W3C

– DRAFT –
WebML CG Teleconference – 9 Feb 2022

09 February 2022

Attendees

Present
Anssi_Kostiainen, chai, Chai_Chaoweeraprasit, Ganesan_Ramalingam, Honglin_Yu, Jim_Pollock, Jon_Napper, Jonathan_Bingham, Ningxin_Hu, qjw, Rafael_Cintron, Sam_Bhattacharyya, Sami_Kyostila, Saurabh, Tom_Shafron, tyuvr
Regrets
-
Chair
Anssi
Scribe
Anssi, anssik, Jonathan, Jonathan_Bingham

Meeting minutes

<skyostil> Hi, nice to meet you all! Dialing in from Google

Model Loader API

anssik: welcome to the second WebML CG call of 2022! We adjusted the agenda a bit to not overlap with Australia day.
… We agreed to move to a monthly cadence after this call.

anssik: On our previous 12 Jan meeting Honglin delivered an Update on Model Loader API

WebML CG Teleconference – 12 Jan 2022 - meeting minutes

anssik: this presentation included a list of open questions. The plan for today is to continue discuss those

Honglin: updates since previous meeting, thanks to reviewers of the prototype, we've tried accelerate IPC with renderer talking to backend directly
… after discussion with Google's security teams, shared buffer is security sensitive and there are some concerns with it per their early review
… guidance is to avoid using shared buffer and use direct IPC
… 1.3 ms delay, moving forward with direct IPC
… most open questions still apply so good to discuss them today
… some float16 issues identified too, need WebNN folks input
… some resource restrictions also discussed, what resource ML service should be able to use

RafaelCintron: question, what did the security people say about using separate process?

... Why not use another thread in the same process?

Honglin: no concerns with process isolation

Honglin: Security didn't request it.

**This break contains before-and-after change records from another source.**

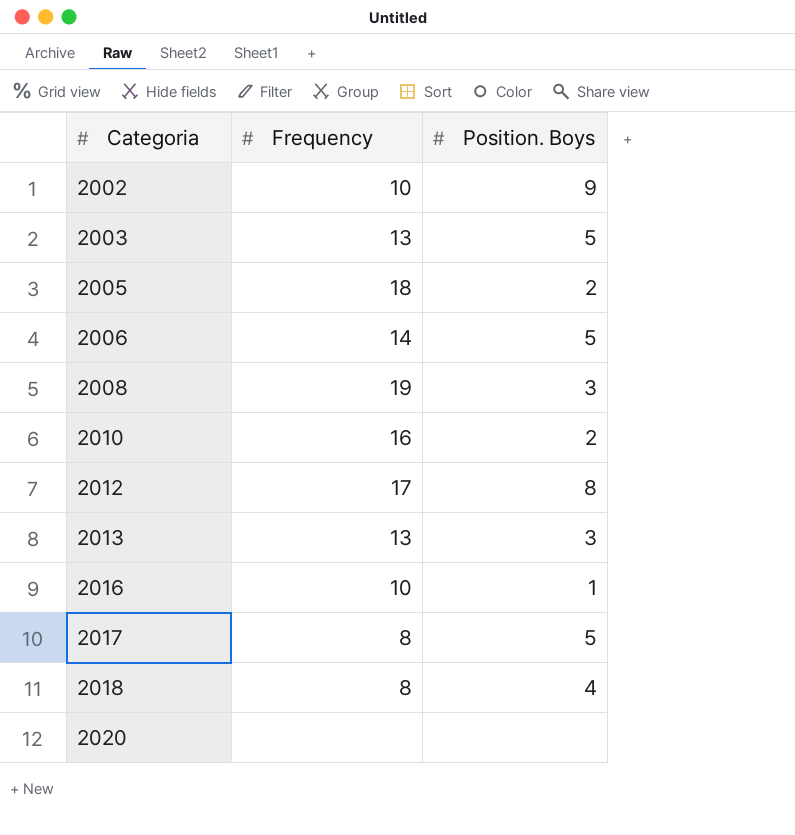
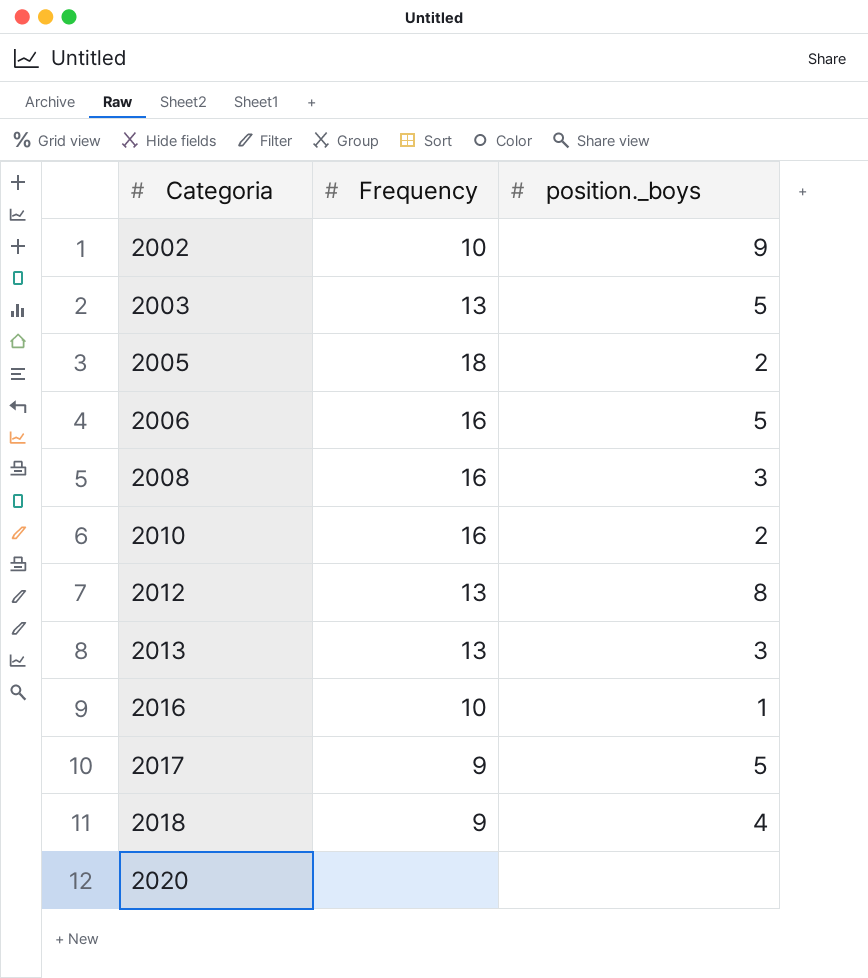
column name: Position. Boys -> position._boys
2006 | Frequency: 14 -> 16
2008 | Frequency: 19 -> 16
2012 | Frequency: 17 -> 13
2017 | Frequency: 8 -> 9
2018 | Frequency: 8 -> 9

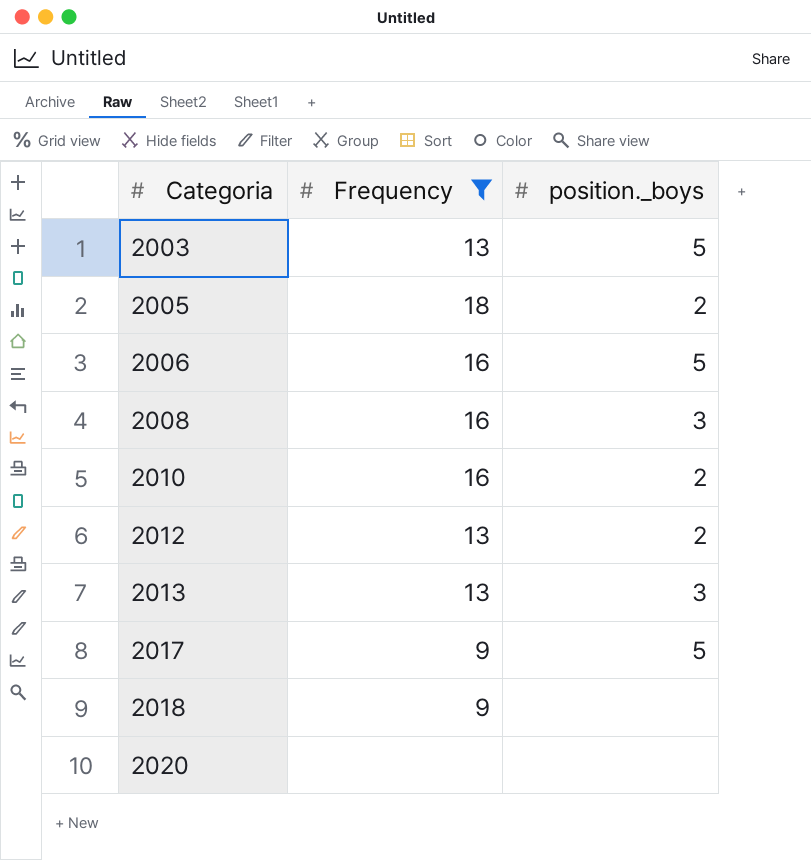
filter: none -> Frequency != 10
2012 | position._boys: 8 -> 2
2018 | position._boys: 4 -> none

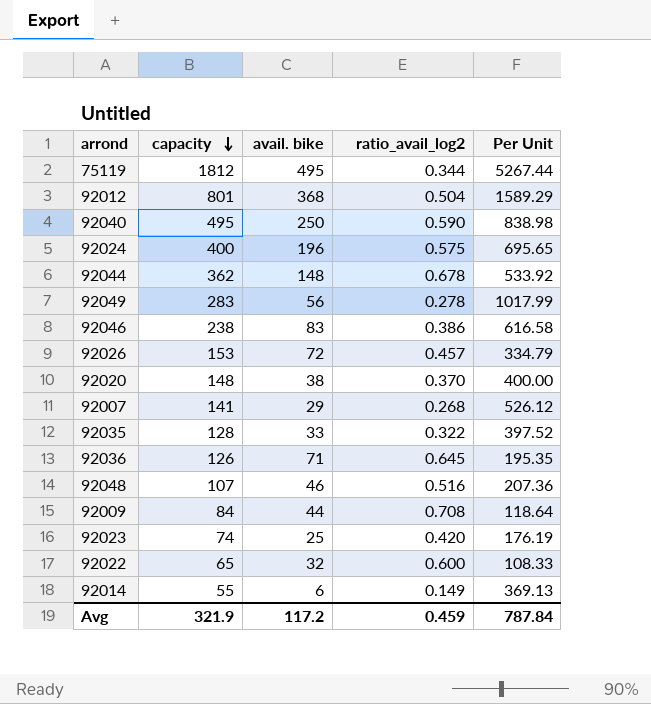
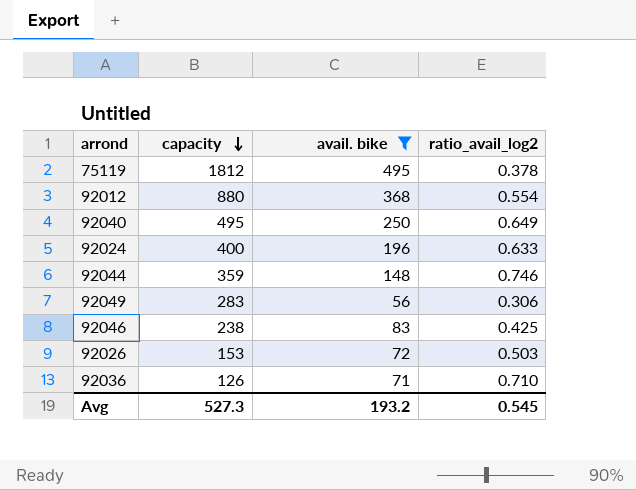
filter: none -> avail. bike >= 56
column Per Unit | formula: [capacity] / [ratio_avail_log2] -> none
75119 | ratio_avail_log2: 0.344 -> 0.378
92012 | capacity: 801 -> 880
92012 | ratio_avail_log2: 0.504 -> 0.554
92040 | ratio_avail_log2: 0.590 -> 0.649
92024 | ratio_avail_log2: 0.575 -> 0.633
92044 | capacity: 362 -> 359
92044 | ratio_avail_log2: 0.678 -> 0.746
92049 | ratio_avail_log2: 0.278 -> 0.306
92046 | ratio_avail_log2: 0.386 -> 0.425
92026 | ratio_avail_log2: 0.457 -> 0.503
92036 | ratio_avail_log2: 0.645 -> 0.710
Avg | capacity: 321.9 -> 527.3
Avg | avail. bike: 117.2 -> 193.2
Avg | ratio_avail_log2: 0.459 -> 0.545

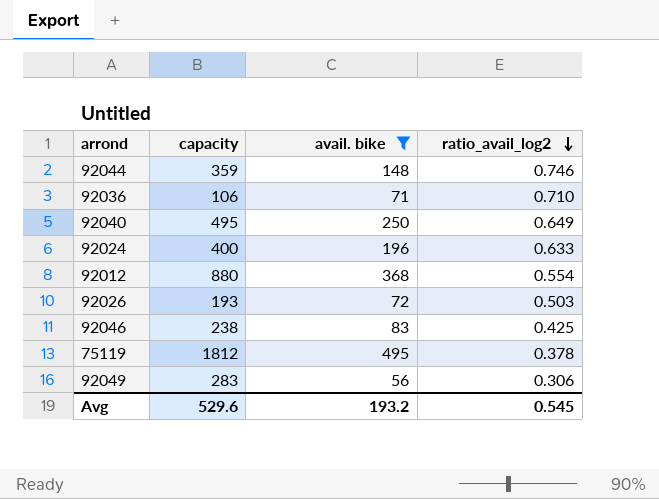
row order: capacity descending -> ratio_avail_log2 descending
92036 | capacity: 126 -> 106
92026 | capacity: 153 -> 193
Avg | capacity: 527.3 -> 529.6

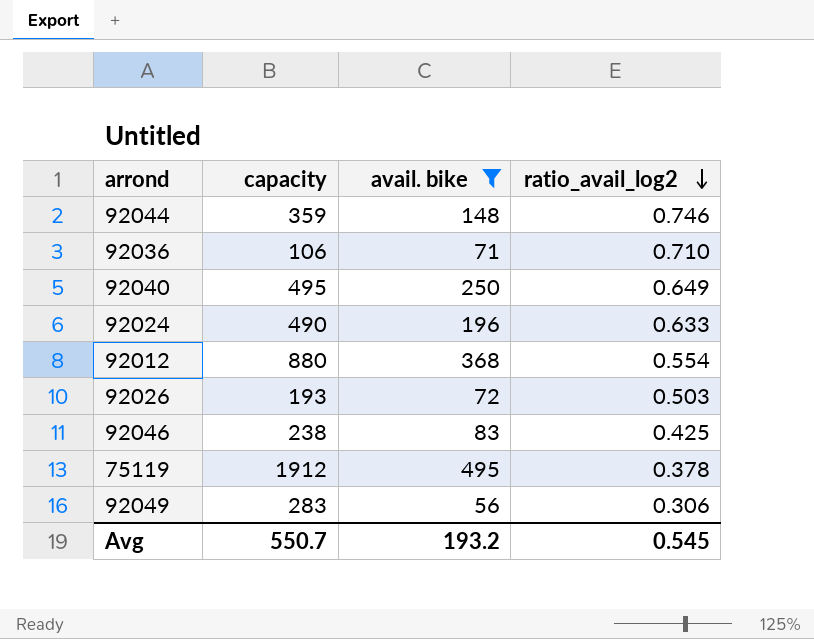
92024 | capacity: 400 -> 490
75119 | capacity: 1812 -> 1912
Avg | capacity: 529.6 -> 550.7

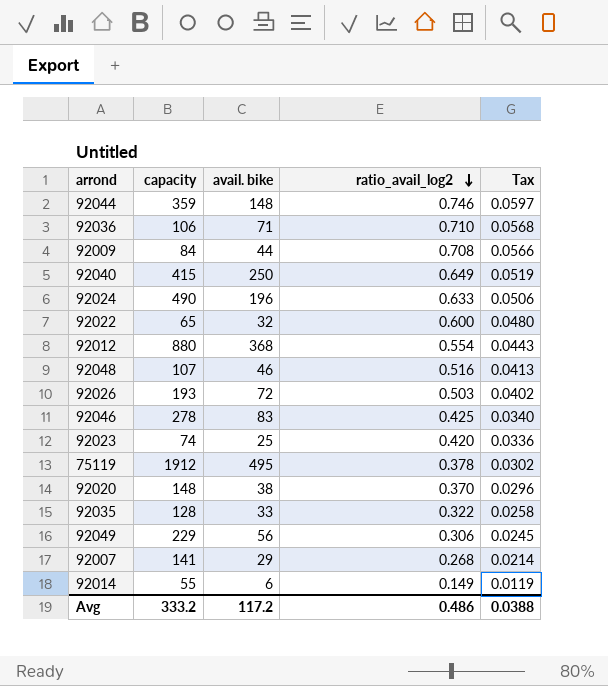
filter: avail. bike >= 56 -> none
column Tax | formula: none -> [ratio_avail_log2] * 0.08
92040 | capacity: 495 -> 415
92046 | capacity: 238 -> 278
92049 | capacity: 283 -> 229
Avg | capacity: 550.7 -> 333.2
Avg | avail. bike: 193.2 -> 117.2
Avg | ratio_avail_log2: 0.545 -> 0.486

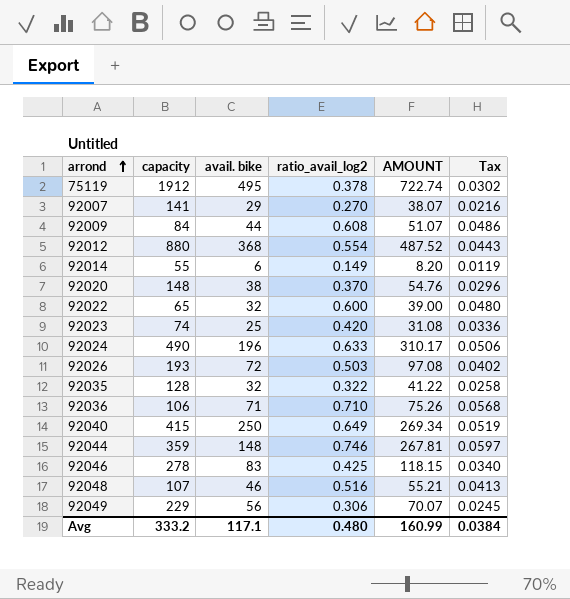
row order: ratio_avail_log2 descending -> arrond ascending
column AMOUNT | formula: none -> [capacity] * [ratio_avail_log2]
92007 | ratio_avail_log2: 0.268 -> 0.270
92007 | Tax: 0.0214 -> 0.0216
92009 | ratio_avail_log2: 0.708 -> 0.608
92009 | Tax: 0.0566 -> 0.0486
92035 | avail. bike: 33 -> 32
Avg | avail. bike: 117.2 -> 117.1
Avg | ratio_avail_log2: 0.486 -> 0.480
Avg | Tax: 0.0388 -> 0.0384

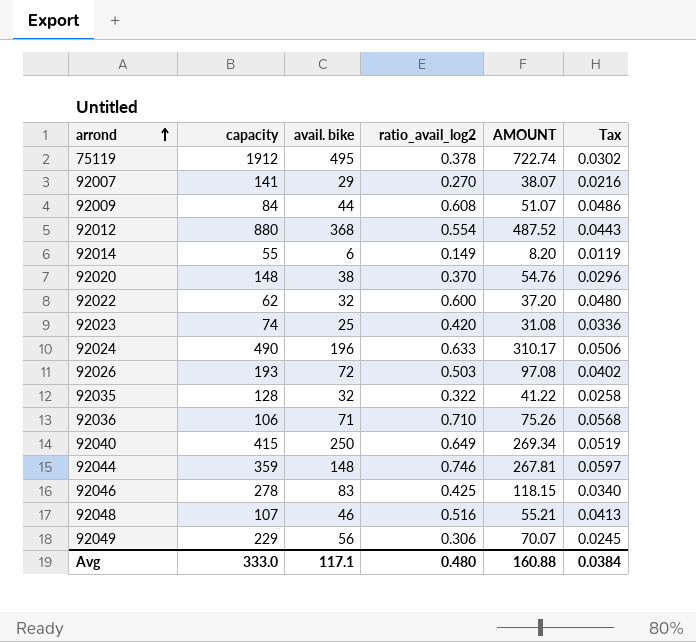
92022 | capacity: 65 -> 62
92022 | AMOUNT: 39.00 -> 37.20
Avg | capacity: 333.2 -> 333.0
Avg | AMOUNT: 160.99 -> 160.88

We decided to. If we run in the same process, we have to harden TF Lite even more.

Honglin: the backend process can be safer than the renderer, we can disable more system calls
… we think separate process is a reasonable starting point

RafaelCintron: Does the ML service have the same security constraints as the renderer?

Honglin: We have one process per model. Even if a hacker takes over, it's isolated.
… We could put everything in the renderer. It might be more work.

RafaelCintron: In Window, the renderer is the most secure
… There's overhead to having a separate process.

Honglin: It's an open question.
… We have a mature ML service for TF Lite.
… It's maybe less work to use the existing service

RafaelCintron: What if 2 websites load the same model?

Honglin: There are still 2 processes.

RafaelCintron: If you keep everything from the same domain in one process, it should be sufficient. A bad actor can't load 100 models and create 100 processes.

Honglin: We can restrict the # processes, RAM, CPUs

Anssik: If you can move more of the security discussion into the public, more people can look at the comments as evidence. Discuss in github or public if possible.

Benchmark discussion

Anssik: Let's discuss and identify next steps.

Honglin: Not much to share. Improved a lot.
… Model loader performance is very similar to raw backend, and much faster than TF Lite WASM runner, even using the same xnnpack backend
… for MobileNet image classification

RafaelCintron: General question: since everything runs on the CPU, why not all with WASM? What's missing from WASM?
… Is it just a matter of more or wider SIMD instructions?
… Or is there something preventing WASM from doing better?

Honglin: We talked to the WASM team and haven't figured out for sure. There are CPU instructions that can't be supported in WASM. There's also compilation issues.
… When WASM is going to run, it has a JIT step, even if it's precompiled.
… That's the best guess. Not sure of exact reason

Ningxin: Honglin's assessment is good. SIMD instructions support 128 bit. Honglin's platform tests support 256 bit widths, which may explain the difference.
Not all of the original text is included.